Самолет приземлился в Лондоне уже вечером. Было прохладно и сыро, Элизабет знобило после удушающей нью-йоркской жары. На ней был легкий льняной костюм. Теплый свитер сейчас совсем не помешал бы, подумала она. Полчаса, в течение которых она прошла таможню и выстояла длинную очередь на такси, длились бесконечно. К тому времени, когда она подъезжала к дому брата, она чувствовала себя уже совершенно измученной. Дэвид работал в бухгалтерии одной из нефтяных компаний. Он проводил на работе много времени, но ему хорошо платили, и у него был очень симпатичный дом в Айлингтоне. Водитель такси, чертыхаясь, проехал по выложенному булыжником двору и остановился перед маленьким бело-голубым двухэтажным коттеджем, на окнах которого цвели темно-синяя лобелия и розовая герань.
Как только такси остановилось, парадная дверь распахнулась, и с ребенком на руках на пороге появилась Хелен — жена Дэвида.
— Ты уже приехала! — воскликнула она. — Долетела нормально? Ну как ты себя чувствуешь, оказавшись снова дома? Господи, какая же ты загорелая!
— Привет, Хелен, рада тебя видеть, — улыбнулась ей Элизабет, рассчитываясь с таксистом.
Она подхватила чемоданы и направилась в дом.
— Оставь их в холле. Дэвид перенесет их наверх, когда вернется с работы, — сказала Хелен. Она покорила своего мужа маленьким ростом, золотисто-каштановыми вьющимися волосами и теплыми улыбчивыми глазами, цвет которых менялся от зеленого до желтого, а иногда даже бывал голубым.
— Это Грета? — спросила Элизабет, глядя на малышку, которая сосредоточенно сосала свой кулачок.
— А кто же еще? — И Хелен протянула ей дочку. Та вдруг отчаянно завопила, цепляясь за мать. — Давай, возьми ее, она не кусается — во всяком случае, не часто, да к тому же у нее и зубов-то еще нет, так что если и укусит, то не больно.
— Не могу поверить, — сказала Элизабет, осторожно беря ребенка на руки. Грета пахла детской присыпкой и молоком, ее тельце было тепленьким, мягким, будто вовсе без костей. Она уставилась на Элизабет сердитыми круглыми голубыми глазками, приоткрыв ротик. — Разве она не красавица, — сказала Элизабет, пытаясь разглядеть ее сходство с братом, но не смогла. — Она похожа на тебя.
Хелен вздохнула.
— Я думаю, она похожа на Дэвида, у нее его нос и подбородок.
— Несчастная малютка, как ей не повезло, — пошутила Элизабет, и Хелен рассмеялась.
— Неужели ты не замечаешь? Все считают, что она вылитый Дэвид. Иди присядь, я поставлю чайник. Тебе ведь наверняка хочется выпить чашечку настоящего чая?
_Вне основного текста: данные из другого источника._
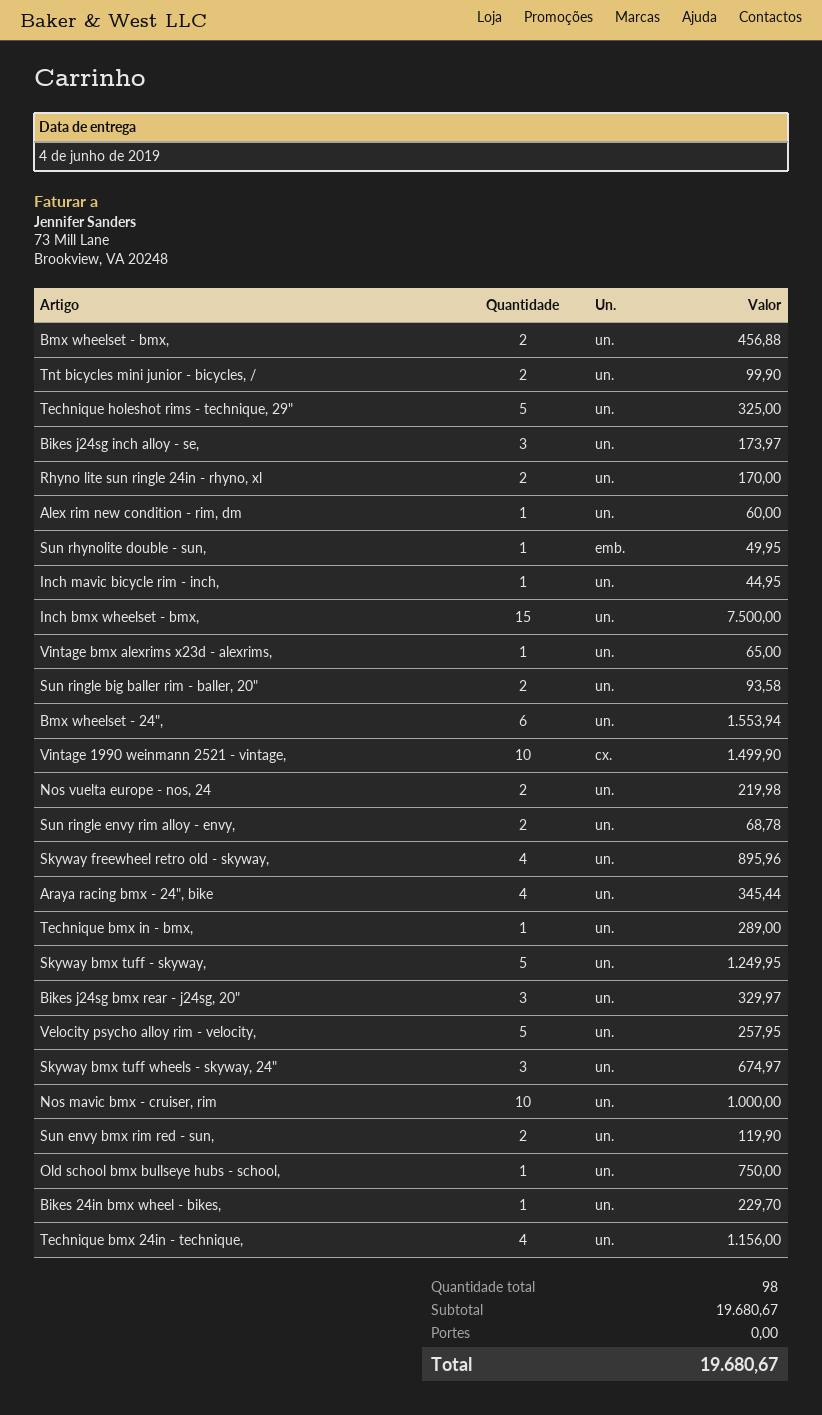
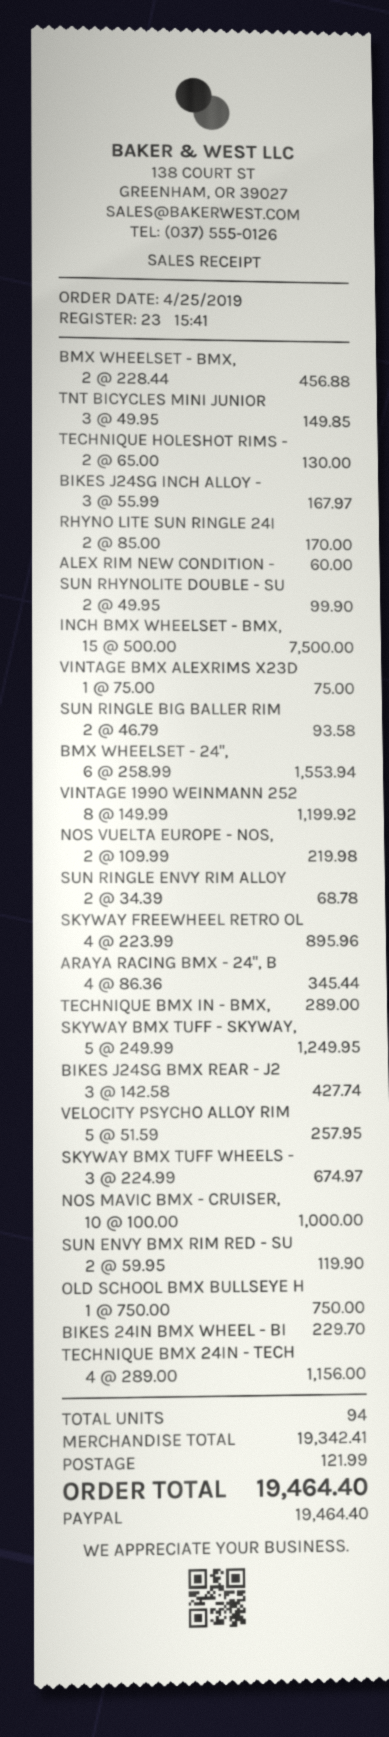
Tnt bicycles mini junior - bicycles, /: 2 for 99.90 -> 3 for 149.85
Technique holeshot rims - technique, 29": 5 for 325.00 -> 2 for 130.00
Bikes j24sg inch alloy - se,: 3 for 173.97 -> 3 for 167.97
Sun rhynolite double - sun,: 1 for 49.95 -> 2 for 99.90
Inch mavic bicycle rim - inch,: 1 for 44.95 -> none
Vintage bmx alexrims x23d - alexrims,: 1 for 65.00 -> 1 for 75.00
Vintage 1990 weinmann 2521 - vintage,: 10 for 1499.90 -> 8 for 1199.92
Bikes j24sg bmx rear - j24sg, 20": 3 for 329.97 -> 3 for 427.74
total quantity: 98 -> 94
subtotal: 19680.67 -> 19342.41
shipping: 0.00 -> 121.99
total: 19680.67 -> 19464.40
Когда я была в Нью-Йорке, я совершенно не могла там пить чай — они все время заваривали китайский, который на вкус был точно опилки, а цветом смахивал, как бы это помягче выразиться, на воду после мытья посуды!
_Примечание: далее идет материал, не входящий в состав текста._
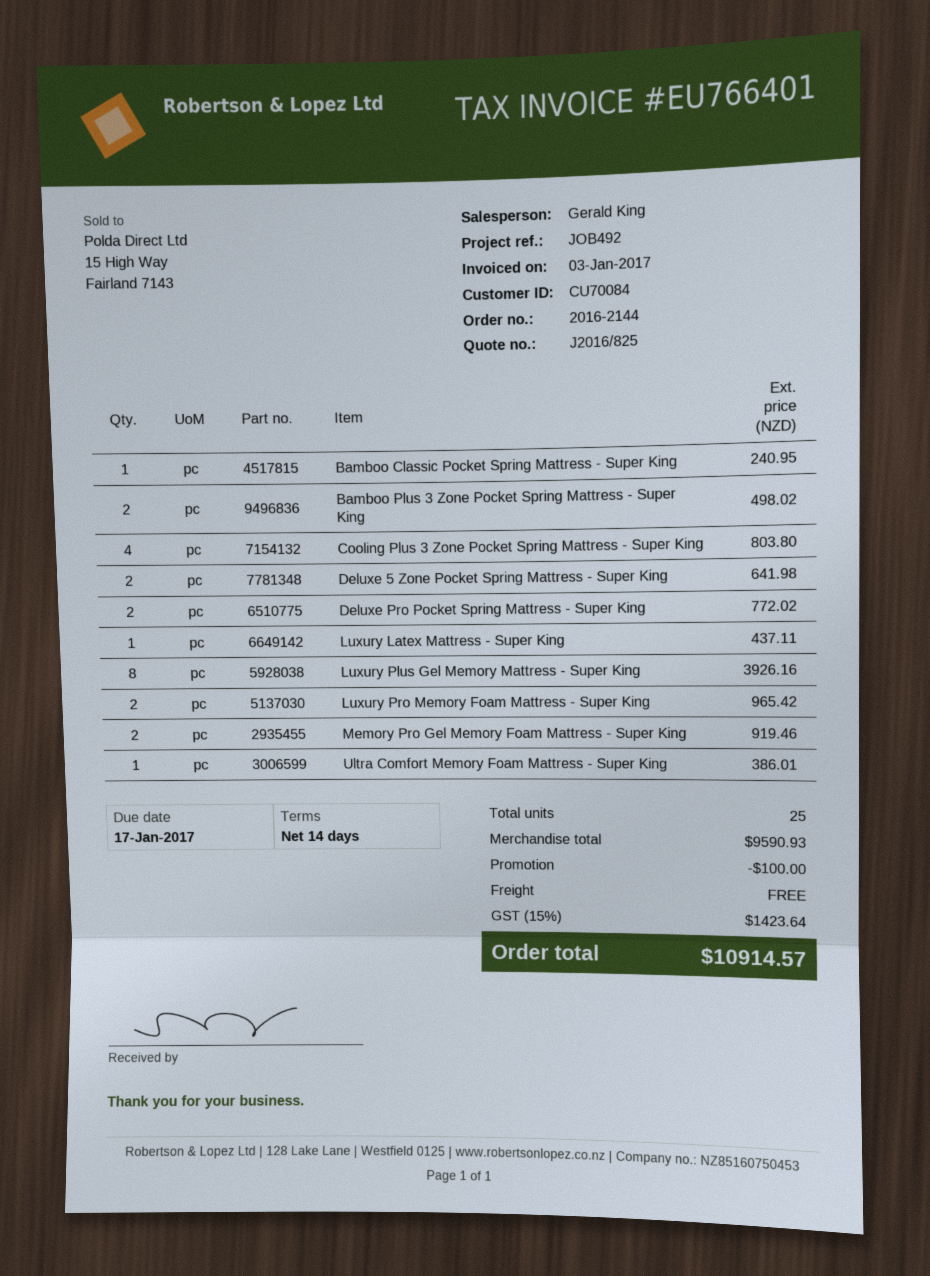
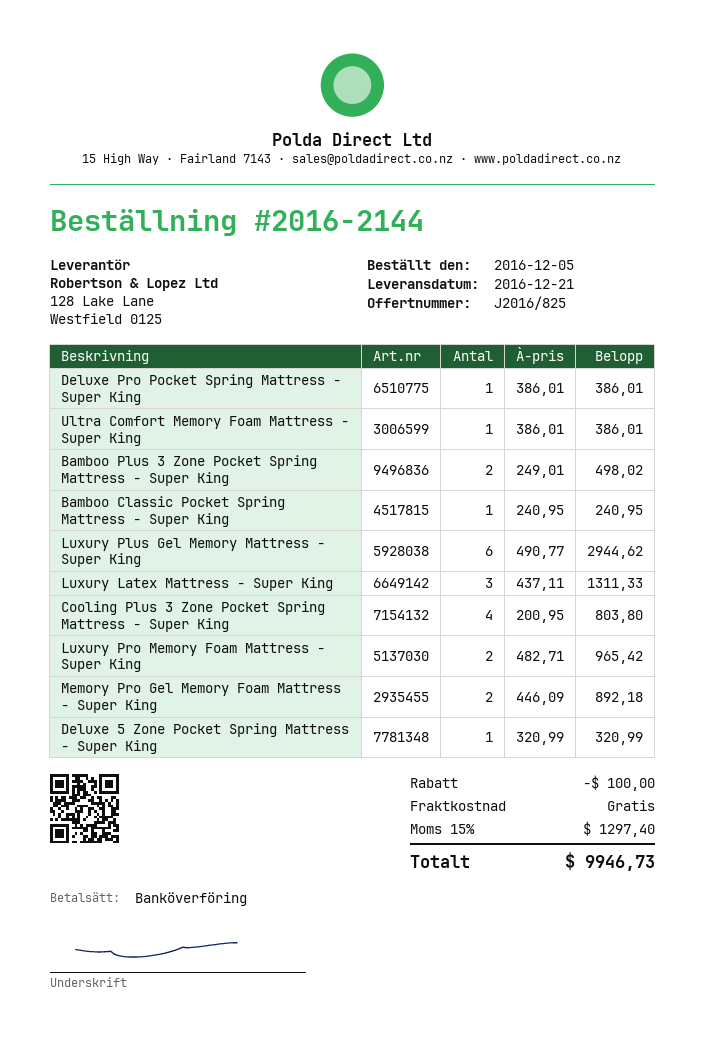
Deluxe 5 Zone Pocket Spring Mattress - Super King: 2 for 641.98 -> 1 for 320.99
Deluxe Pro Pocket Spring Mattress - Super King: 2 for 772.02 -> 1 for 386.01
Luxury Latex Mattress - Super King: 1 for 437.11 -> 3 for 1311.33
Luxury Plus Gel Memory Mattress - Super King: 8 for 3926.16 -> 6 for 2944.62
Memory Pro Gel Memory Foam Mattress - Super King: 2 for 919.46 -> 2 for 892.18
tax: 15% = 1423.64 -> 15% = 1297.40
total: 10914.57 -> 9946.73

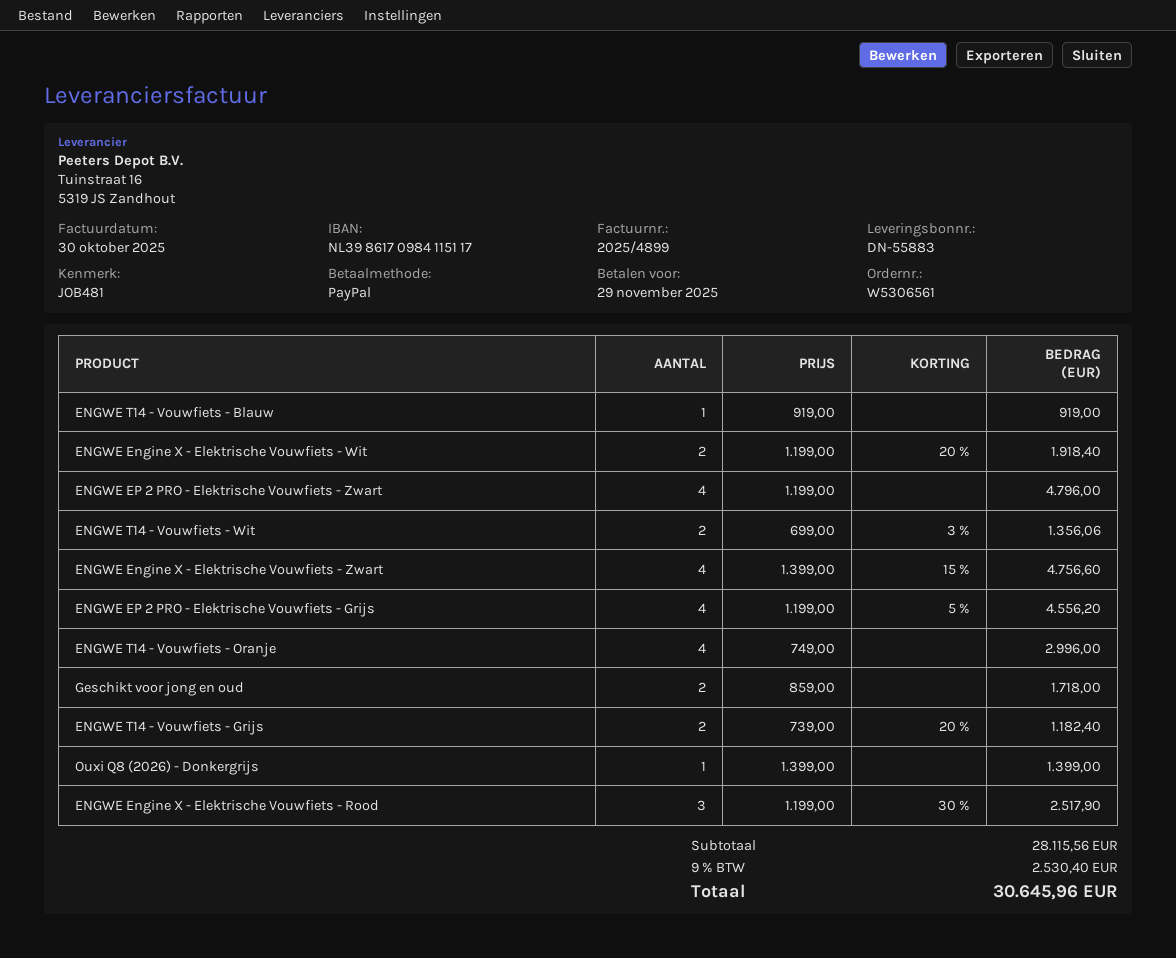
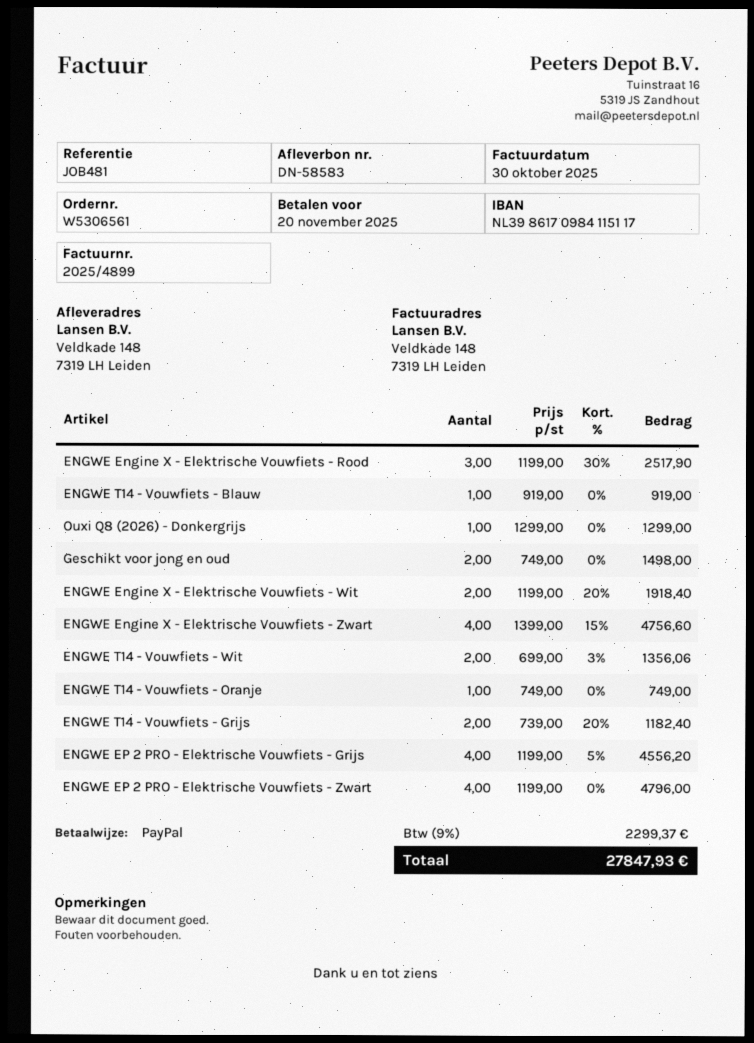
delivery note number: DN-55883 -> DN-58583
due date: 2025-11-29 -> 2025-11-20
ENGWE T14 - Vouwfiets - Oranje: 4 x 749.00 = 2996.00 -> 1 x 749.00 = 749.00
Geschikt voor jong en oud: 2 x 859.00 = 1718.00 -> 2 x 749.00 = 1498.00
Ouxi Q8 (2026) - Donkergrijs: 1 x 1399.00 = 1399.00 -> 1 x 1299.00 = 1299.00
tax: 9% = 2530.40 -> 9% = 2299.37
total: 30645.96 -> 27847.93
— Я там пью только чай с лимоном, — сказала Элизабет, проходя за ней в маленькую кухню и садясь за стол.
Грета, которую Элизабет держала на руках, была занята тем, что пыталась отодрать пуговицу от се костюма. Заметив это, Хелен поцокала языком и забрала у нее ребенка.
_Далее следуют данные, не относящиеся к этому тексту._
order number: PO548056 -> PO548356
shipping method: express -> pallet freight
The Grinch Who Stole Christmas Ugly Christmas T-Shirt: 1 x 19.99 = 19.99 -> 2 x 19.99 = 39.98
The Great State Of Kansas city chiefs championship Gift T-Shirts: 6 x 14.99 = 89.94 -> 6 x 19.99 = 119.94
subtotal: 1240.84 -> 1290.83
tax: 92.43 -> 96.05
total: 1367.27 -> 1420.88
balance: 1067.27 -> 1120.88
— Я уложу се в кроватку, ей уже пора спать, вот только покормлю ее. — Она скрылась за дверью, но вскоре вернулась, быстро управившись с делами. — Дэвид собирался пораньше вернуться домой, — сказала она. — Он так хочет увидеть тебя. Расскажи мне о Нью-Йорке. О, ты такая счастливая, это должно быть восхитительно — жить там! — Она оглядела комнату. — Не то чтобы я хотела поменяться с тобой местами, — добавила она быстро. — У меня есть все, чего я хочу, но просто интересно послушать, как живут другие люди.